DIRECTIONS
Read the entries below and pull out each line with the string "solid".

INFORMATION SHOWN
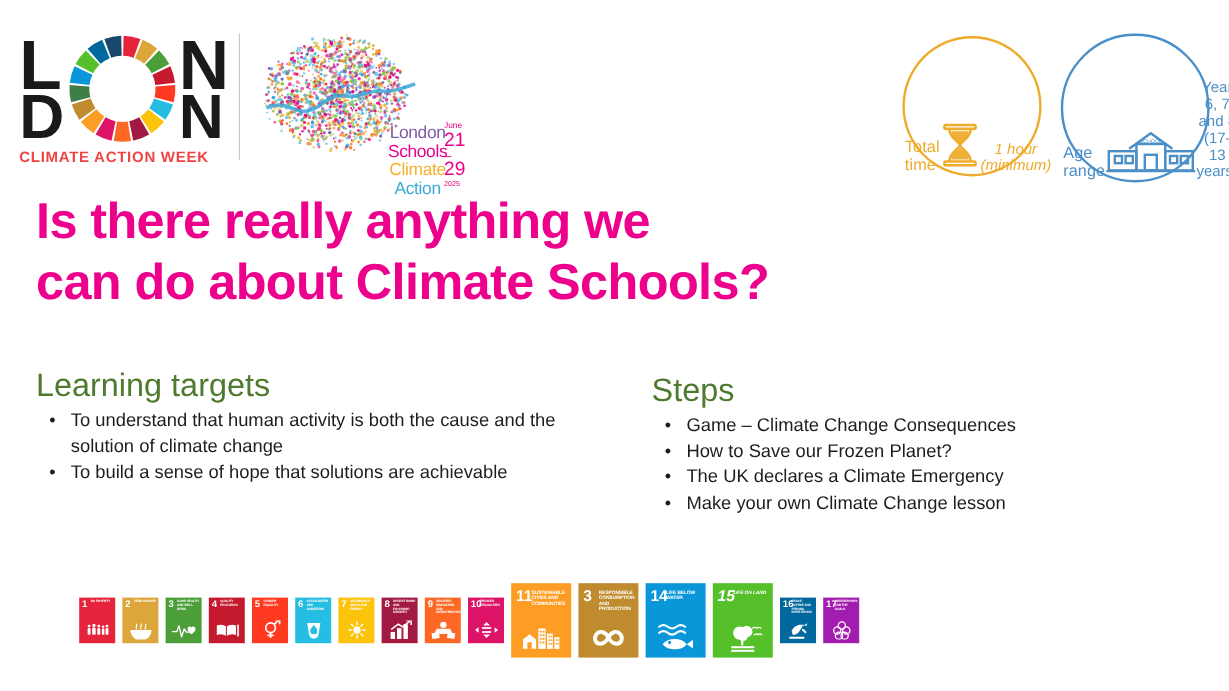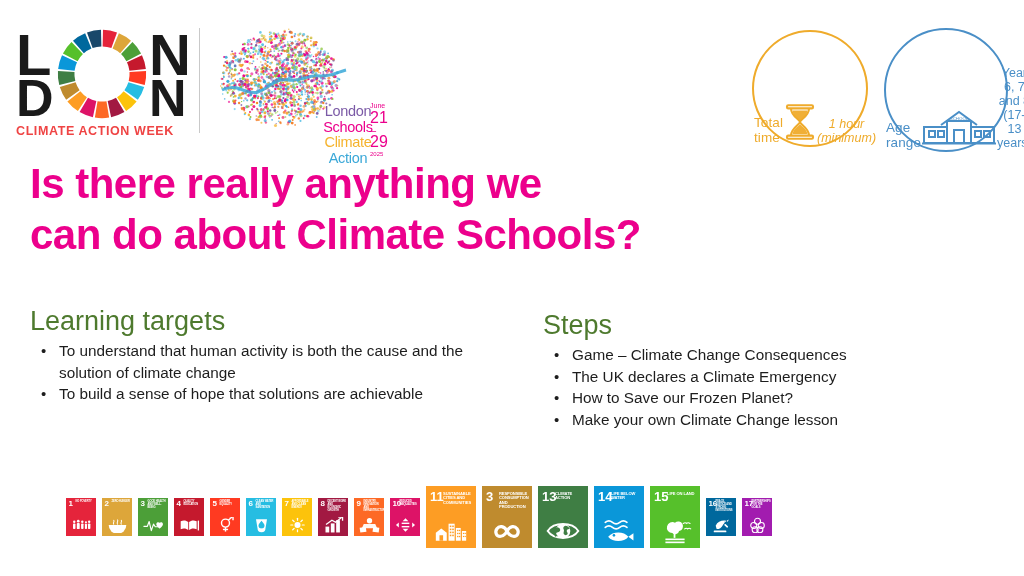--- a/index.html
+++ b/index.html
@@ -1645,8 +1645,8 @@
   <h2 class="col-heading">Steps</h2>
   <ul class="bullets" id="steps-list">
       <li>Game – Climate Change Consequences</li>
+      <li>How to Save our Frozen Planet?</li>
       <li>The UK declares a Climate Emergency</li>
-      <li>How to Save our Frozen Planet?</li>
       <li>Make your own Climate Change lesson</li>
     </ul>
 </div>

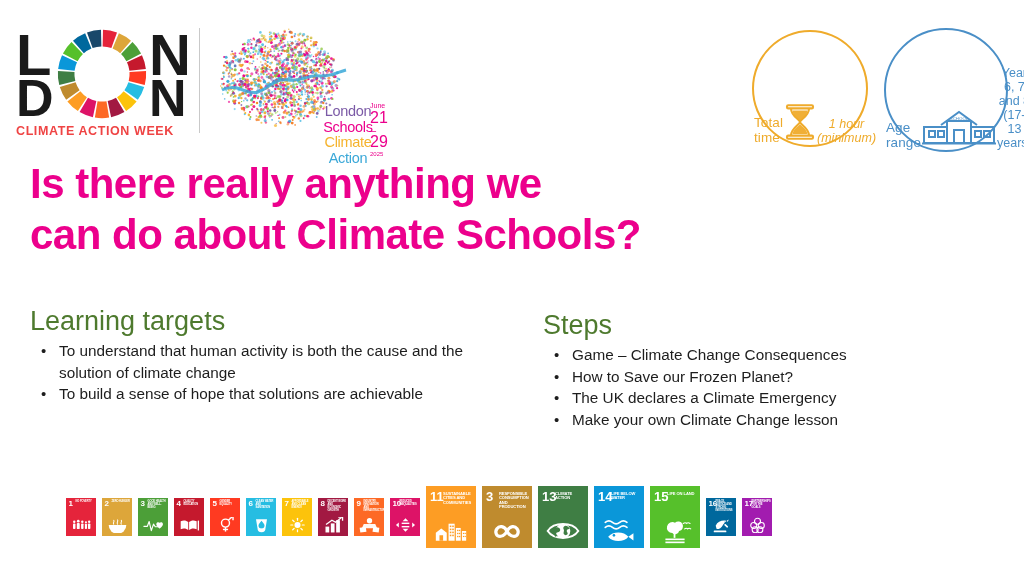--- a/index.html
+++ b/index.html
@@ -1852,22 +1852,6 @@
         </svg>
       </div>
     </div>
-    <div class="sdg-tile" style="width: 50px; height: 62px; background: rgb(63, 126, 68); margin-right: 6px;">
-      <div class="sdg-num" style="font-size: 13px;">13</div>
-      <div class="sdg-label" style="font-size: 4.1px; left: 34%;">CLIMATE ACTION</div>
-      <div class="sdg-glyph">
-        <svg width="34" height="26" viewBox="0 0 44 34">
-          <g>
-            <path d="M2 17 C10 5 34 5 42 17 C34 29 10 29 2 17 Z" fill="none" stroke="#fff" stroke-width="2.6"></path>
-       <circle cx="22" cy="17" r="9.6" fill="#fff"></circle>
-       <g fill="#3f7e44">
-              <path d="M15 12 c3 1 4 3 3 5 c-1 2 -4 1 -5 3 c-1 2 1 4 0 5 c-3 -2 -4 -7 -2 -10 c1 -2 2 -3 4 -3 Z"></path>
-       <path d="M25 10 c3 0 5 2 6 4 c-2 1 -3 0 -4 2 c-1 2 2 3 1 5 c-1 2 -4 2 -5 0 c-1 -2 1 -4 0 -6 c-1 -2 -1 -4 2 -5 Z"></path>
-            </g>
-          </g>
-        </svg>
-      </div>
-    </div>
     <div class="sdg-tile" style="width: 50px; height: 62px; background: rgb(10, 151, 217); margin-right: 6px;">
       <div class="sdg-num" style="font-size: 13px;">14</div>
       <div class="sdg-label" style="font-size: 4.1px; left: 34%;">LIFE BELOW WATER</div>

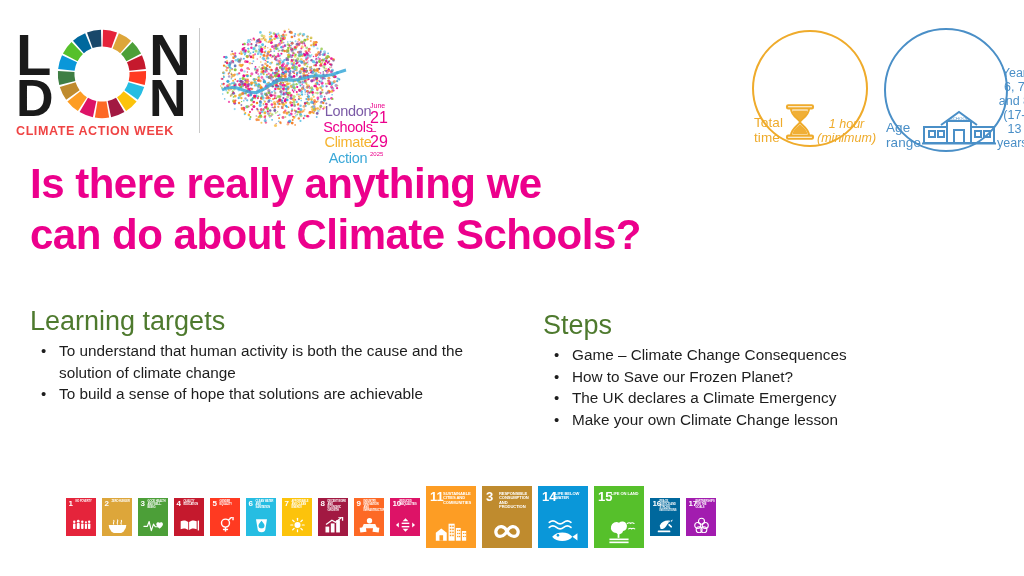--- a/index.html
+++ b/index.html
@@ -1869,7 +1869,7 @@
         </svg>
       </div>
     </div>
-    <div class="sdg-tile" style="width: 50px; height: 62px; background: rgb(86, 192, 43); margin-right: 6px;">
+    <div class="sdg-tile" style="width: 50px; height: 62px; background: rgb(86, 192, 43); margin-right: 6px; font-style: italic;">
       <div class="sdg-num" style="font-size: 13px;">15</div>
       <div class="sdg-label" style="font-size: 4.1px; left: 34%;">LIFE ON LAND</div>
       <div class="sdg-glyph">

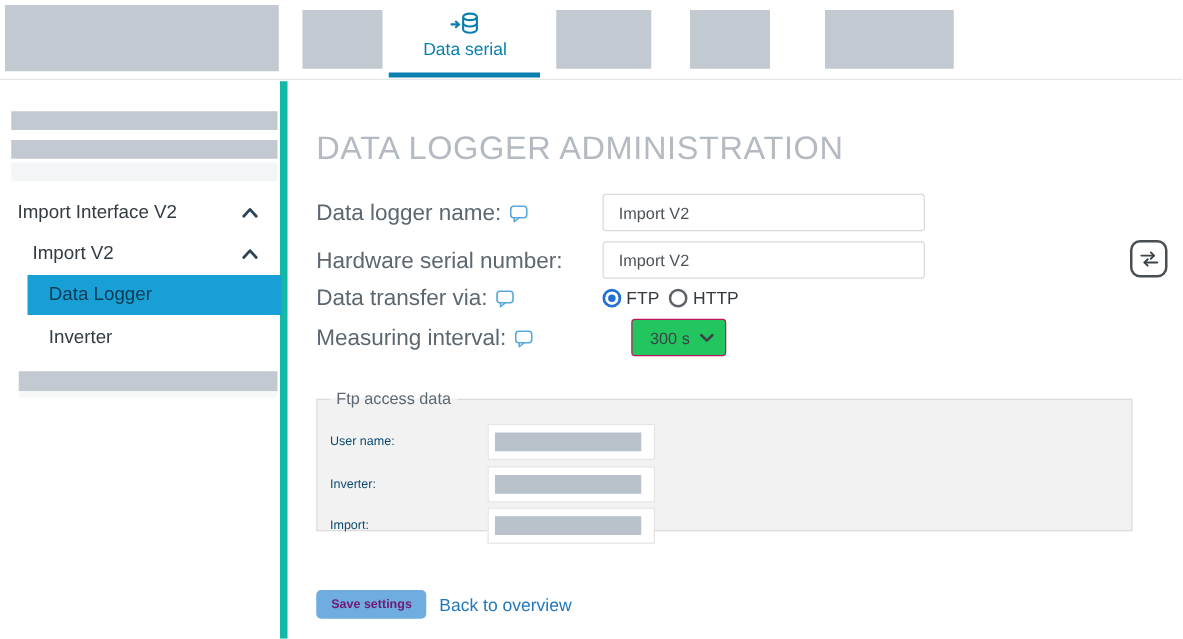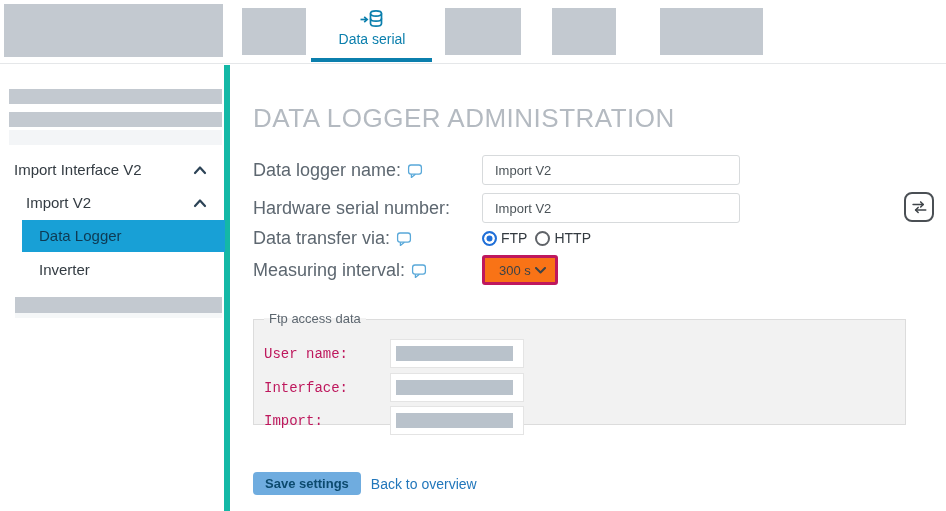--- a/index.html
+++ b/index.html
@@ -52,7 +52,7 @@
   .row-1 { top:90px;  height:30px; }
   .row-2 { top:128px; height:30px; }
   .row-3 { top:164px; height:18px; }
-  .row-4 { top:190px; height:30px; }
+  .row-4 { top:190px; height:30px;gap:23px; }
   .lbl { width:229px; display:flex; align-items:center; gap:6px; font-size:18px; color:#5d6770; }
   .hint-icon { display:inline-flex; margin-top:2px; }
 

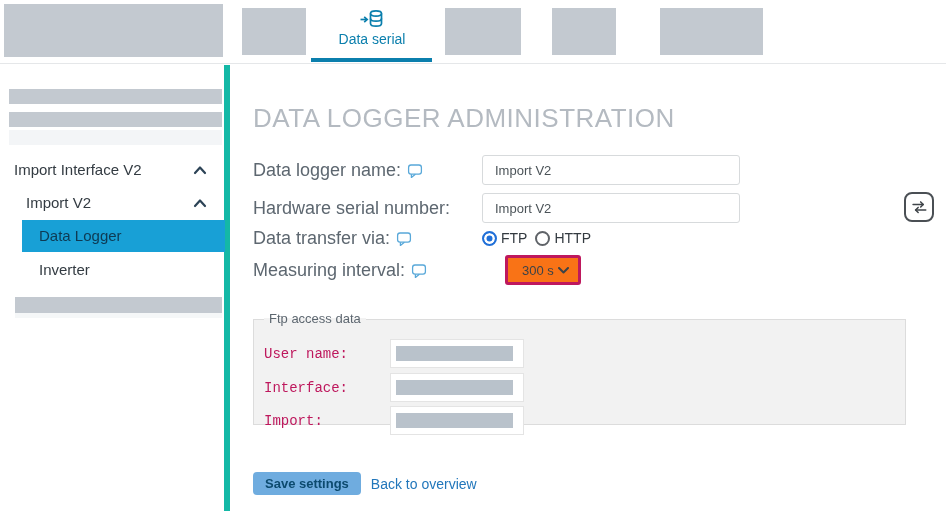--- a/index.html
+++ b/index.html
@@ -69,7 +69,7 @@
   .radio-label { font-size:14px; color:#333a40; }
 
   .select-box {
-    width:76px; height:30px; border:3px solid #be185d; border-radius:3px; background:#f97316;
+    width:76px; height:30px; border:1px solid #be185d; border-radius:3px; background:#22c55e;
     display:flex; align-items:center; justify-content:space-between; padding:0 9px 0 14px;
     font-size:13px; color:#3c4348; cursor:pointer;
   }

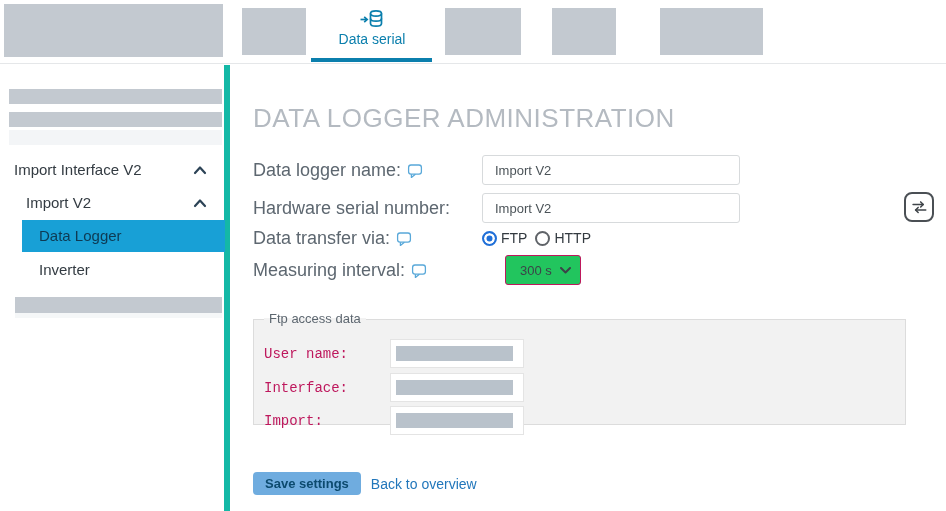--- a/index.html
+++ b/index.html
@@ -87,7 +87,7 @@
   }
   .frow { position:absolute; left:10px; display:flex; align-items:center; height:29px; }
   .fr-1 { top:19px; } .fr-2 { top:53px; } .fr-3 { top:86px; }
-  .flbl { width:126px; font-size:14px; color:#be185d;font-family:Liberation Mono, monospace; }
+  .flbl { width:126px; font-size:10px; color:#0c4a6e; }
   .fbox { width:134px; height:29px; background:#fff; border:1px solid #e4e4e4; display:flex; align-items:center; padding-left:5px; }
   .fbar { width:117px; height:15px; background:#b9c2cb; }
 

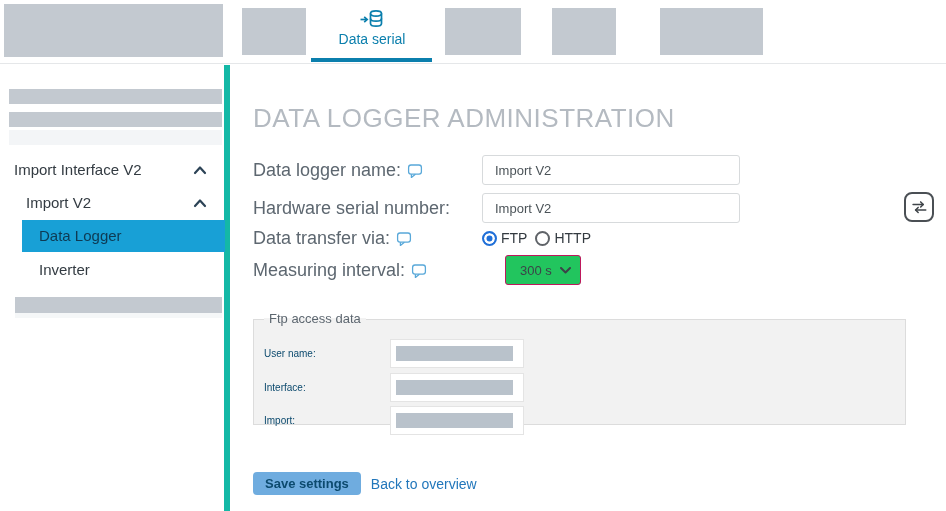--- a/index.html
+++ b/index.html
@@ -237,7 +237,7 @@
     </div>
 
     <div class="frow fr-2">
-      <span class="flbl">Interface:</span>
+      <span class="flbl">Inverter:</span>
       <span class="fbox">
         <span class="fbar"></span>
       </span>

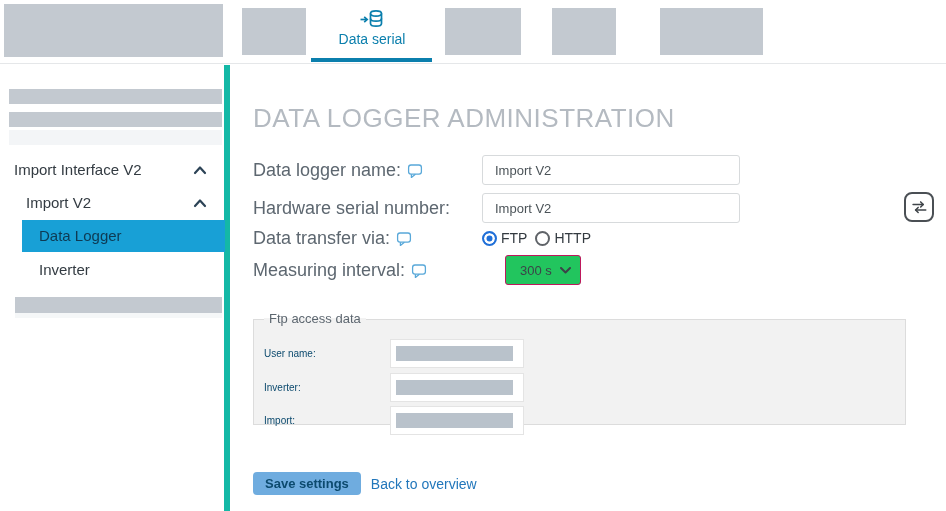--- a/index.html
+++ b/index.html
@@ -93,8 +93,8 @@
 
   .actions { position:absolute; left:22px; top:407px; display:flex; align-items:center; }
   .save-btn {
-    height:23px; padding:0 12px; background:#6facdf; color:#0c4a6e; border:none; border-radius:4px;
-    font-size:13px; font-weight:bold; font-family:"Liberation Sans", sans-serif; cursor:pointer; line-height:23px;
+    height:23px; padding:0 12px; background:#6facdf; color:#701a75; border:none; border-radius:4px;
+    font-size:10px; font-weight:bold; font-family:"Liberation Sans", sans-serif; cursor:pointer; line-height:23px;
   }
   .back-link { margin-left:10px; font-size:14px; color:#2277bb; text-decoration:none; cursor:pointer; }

SOLVED EXERCISE
-    width:76px; height:30px; border:3px solid #be185d; border-radius:3px; background:#f97316;
+    width:76px; height:30px; border:1px solid #be185d; border-radius:3px; background:#22c55e;
   .fbox { width:134px; height:29px; background:#fff; border:1px solid #e4e4e4; display:flex; align-items:center; padding-left:5px; }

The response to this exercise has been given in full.